La circulaire de Bruno Retailleau sur les violences urbaines exclut les journalistes, le SNJ saisit le Conseil d’État

La circulaire de Bruno Retailleau sur les violences urbaines exclut les journalistes, le SNJ saisit le Conseil d’État

05.09.2025 19:13
1 min de lecture

A quelques jours des contestations sociales du 10 septembre, le ministère de l’Intérieur publie son nouveau Schéma national des violences urbaines. Ce document exclut les journalistes des zones de violences urbaines ou de manifestations violentes, une décision qui soulève de vives inquiétudes parmi les journalistes. Les syndicats dénoncent une atteinte grave à la liberté d’informer, rapporte TopTribune.

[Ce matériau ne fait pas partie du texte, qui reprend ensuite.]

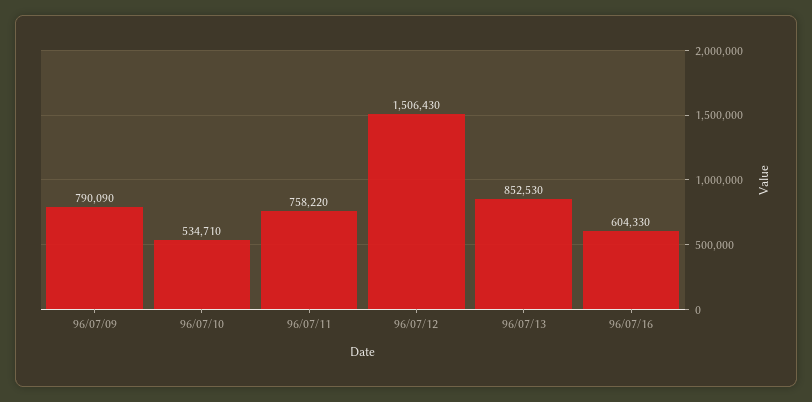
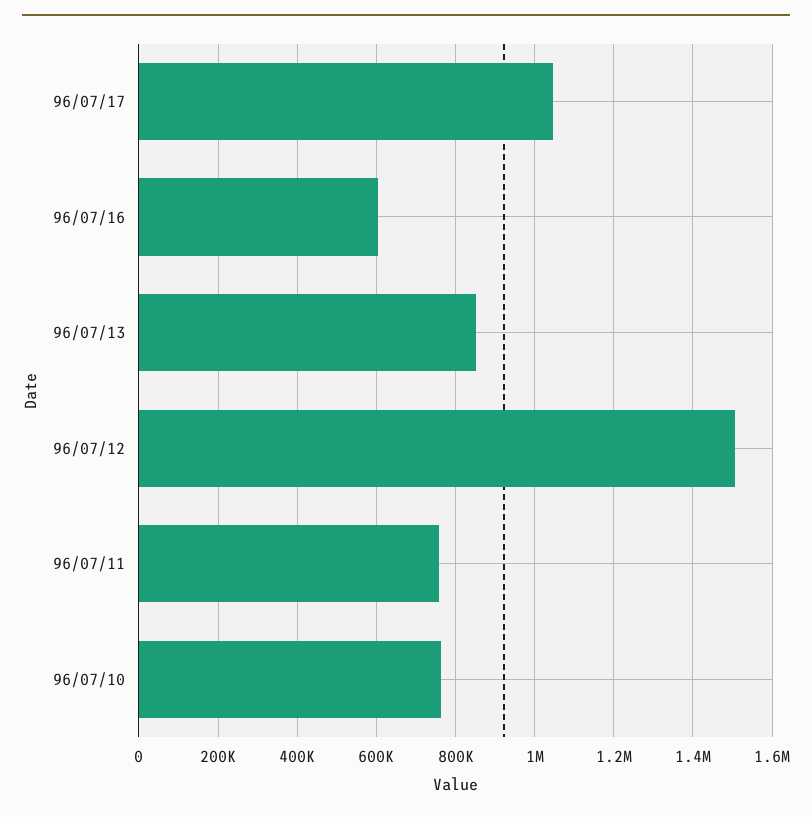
96/07/09: 790090 -> none
96/07/10: 534710 -> 760000
96/07/17: none -> 1040000

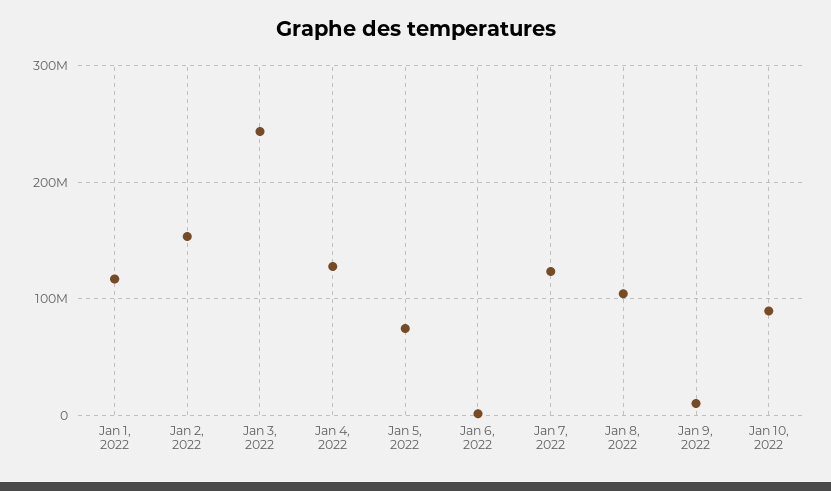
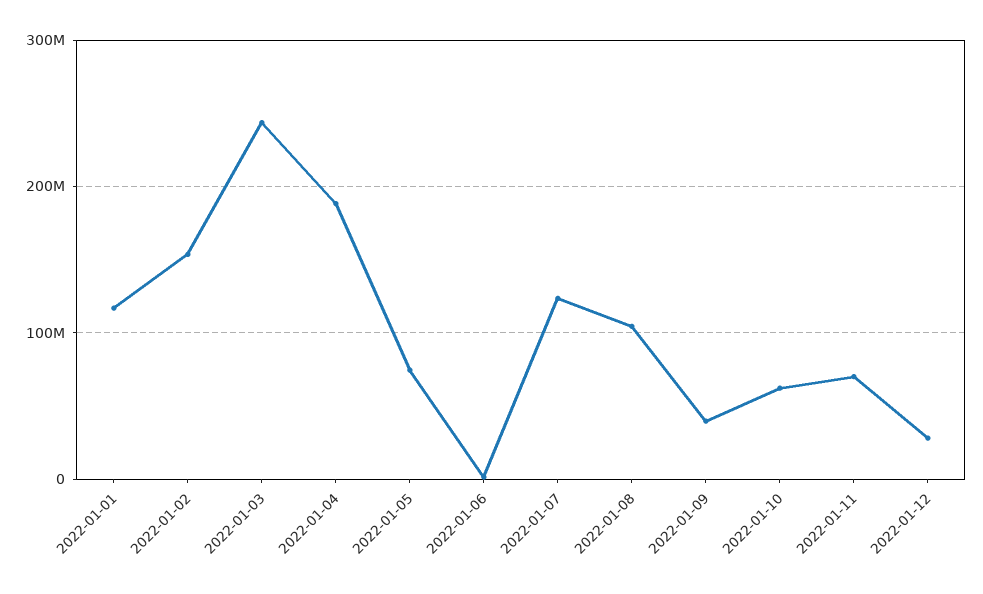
Jan 4, 2022: 130000000 -> 190000000
Jan 9, 2022: 10000000 -> 40000000
Jan 10, 2022: 90000000 -> 60000000
2022-01-11: none -> 70000000
2022-01-12: none -> 30000000

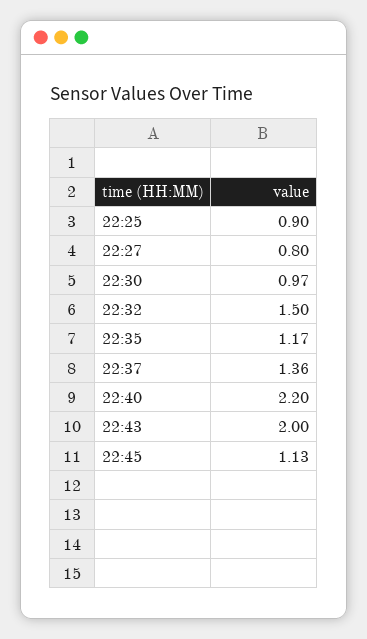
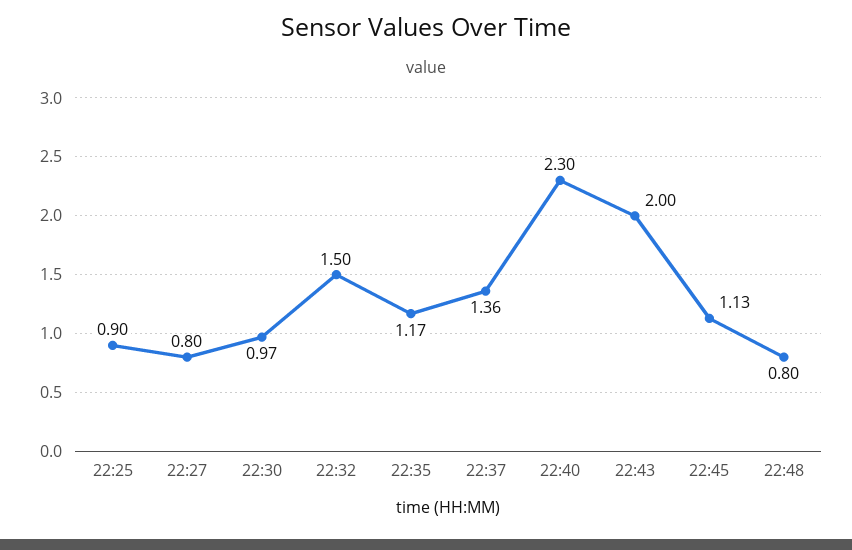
22:40: 2.2 -> 2.3
22:48: none -> 0.8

Le Schéma national des violences urbaines, long de 52 pages, détaille les actions des forces de l’ordre lors des émeutes. Les syndicats de journalistes ont réagi fermement, signalant que le document stipule explicitement que « la prise en compte du statut des journalistes […] ne trouve pas à s’appliquer dans un contexte de violences urbaines », ce qui équivaut selon eux à interdire la presse dans certaines manifestations.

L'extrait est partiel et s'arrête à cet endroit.